• [Problem to solve]:
Give again, word for word, every line in the entries below from the line with "font-size: 15px ->" up to and including the line with "#0c4a6e -> #701a75", and no other line.

• [Information provided]:
----

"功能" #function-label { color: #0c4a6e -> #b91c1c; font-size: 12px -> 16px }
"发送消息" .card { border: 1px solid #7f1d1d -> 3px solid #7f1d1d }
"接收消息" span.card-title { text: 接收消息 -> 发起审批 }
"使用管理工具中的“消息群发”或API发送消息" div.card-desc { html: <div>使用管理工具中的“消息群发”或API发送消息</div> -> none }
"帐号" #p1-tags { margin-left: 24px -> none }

----

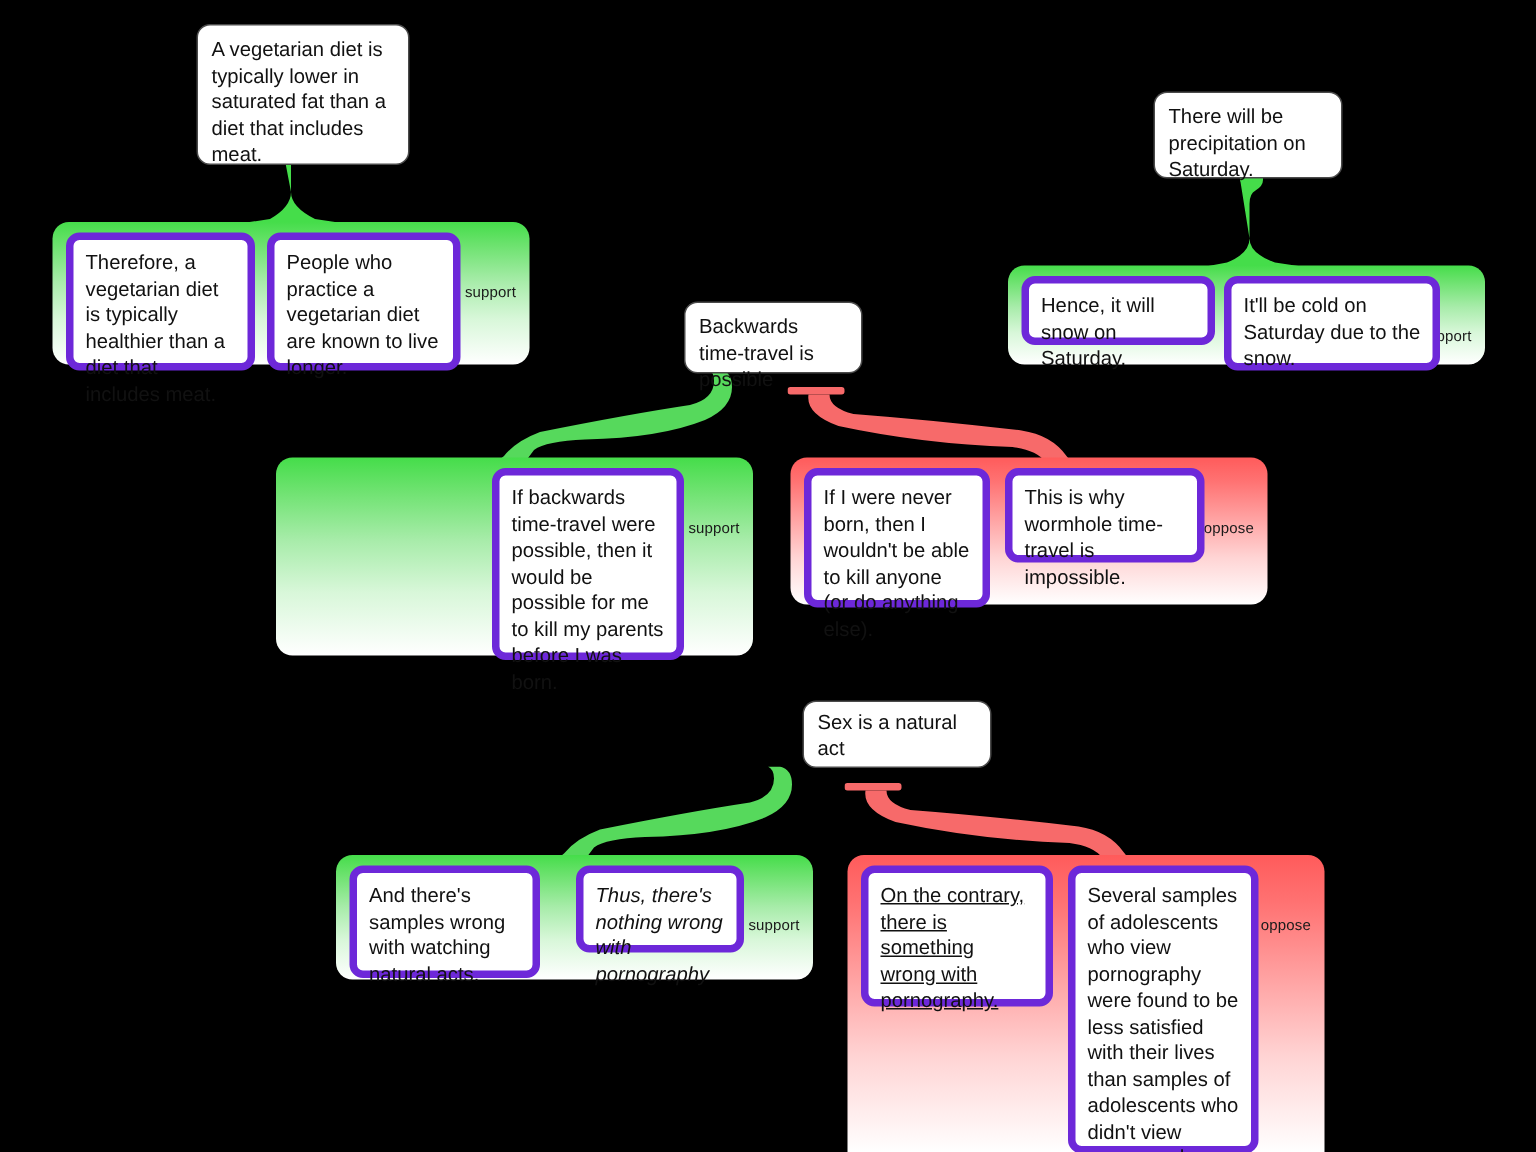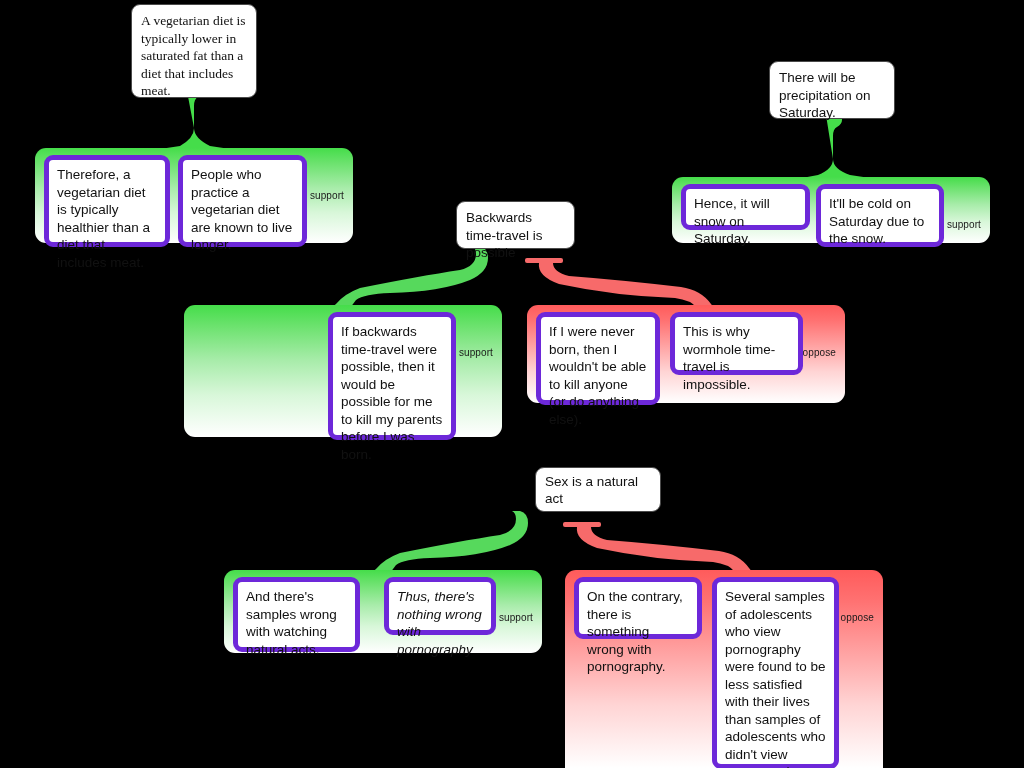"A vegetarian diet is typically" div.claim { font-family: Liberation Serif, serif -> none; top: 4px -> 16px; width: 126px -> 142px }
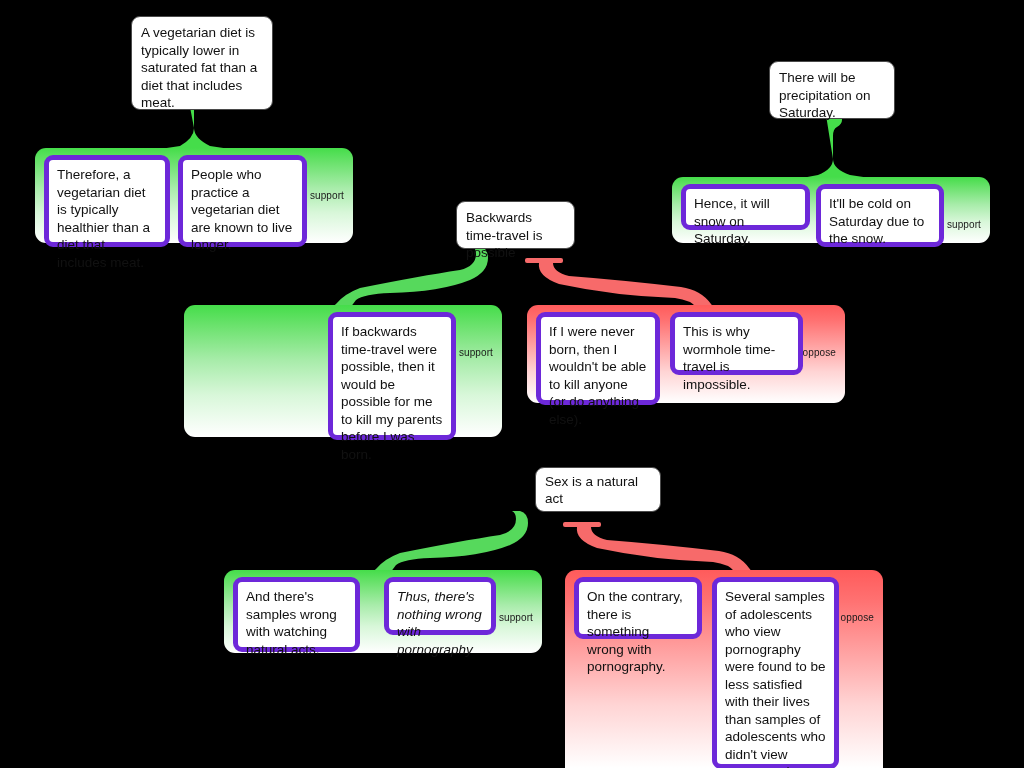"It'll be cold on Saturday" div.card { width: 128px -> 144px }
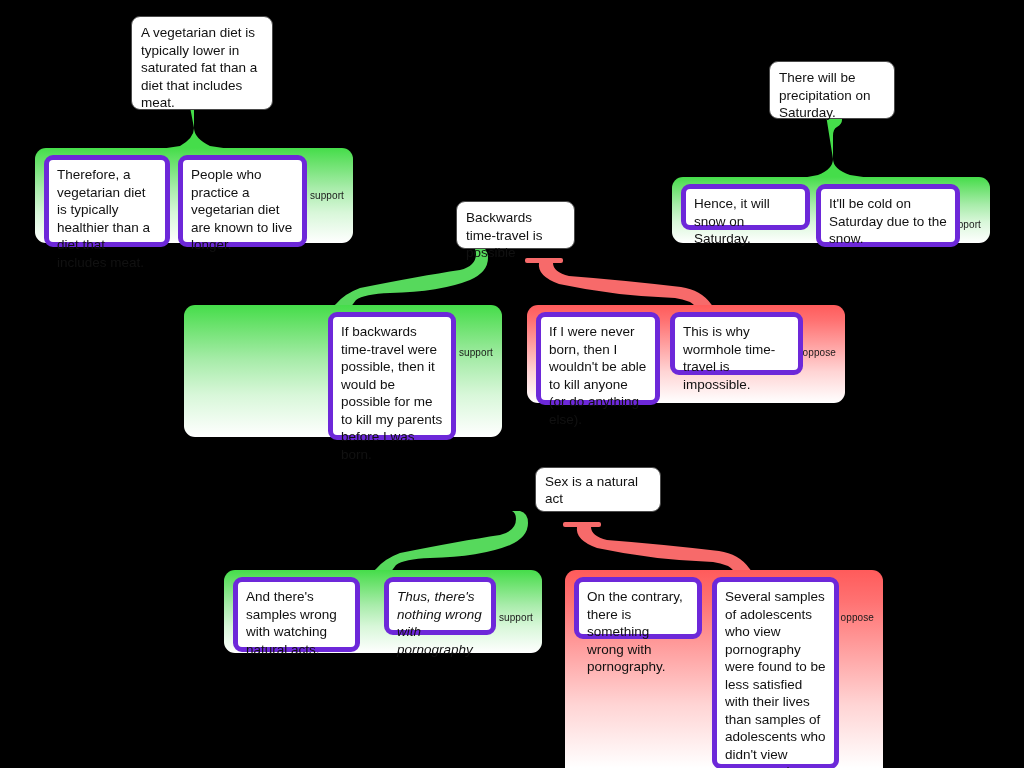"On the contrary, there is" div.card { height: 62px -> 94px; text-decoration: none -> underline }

----

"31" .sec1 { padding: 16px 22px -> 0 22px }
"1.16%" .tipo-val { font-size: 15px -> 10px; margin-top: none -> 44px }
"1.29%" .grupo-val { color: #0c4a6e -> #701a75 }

----

• [Task response]:
"1.16%" .tipo-val { font-size: 15px -> 10px; margin-top: none -> 44px }
"1.29%" .grupo-val { color: #0c4a6e -> #701a75 }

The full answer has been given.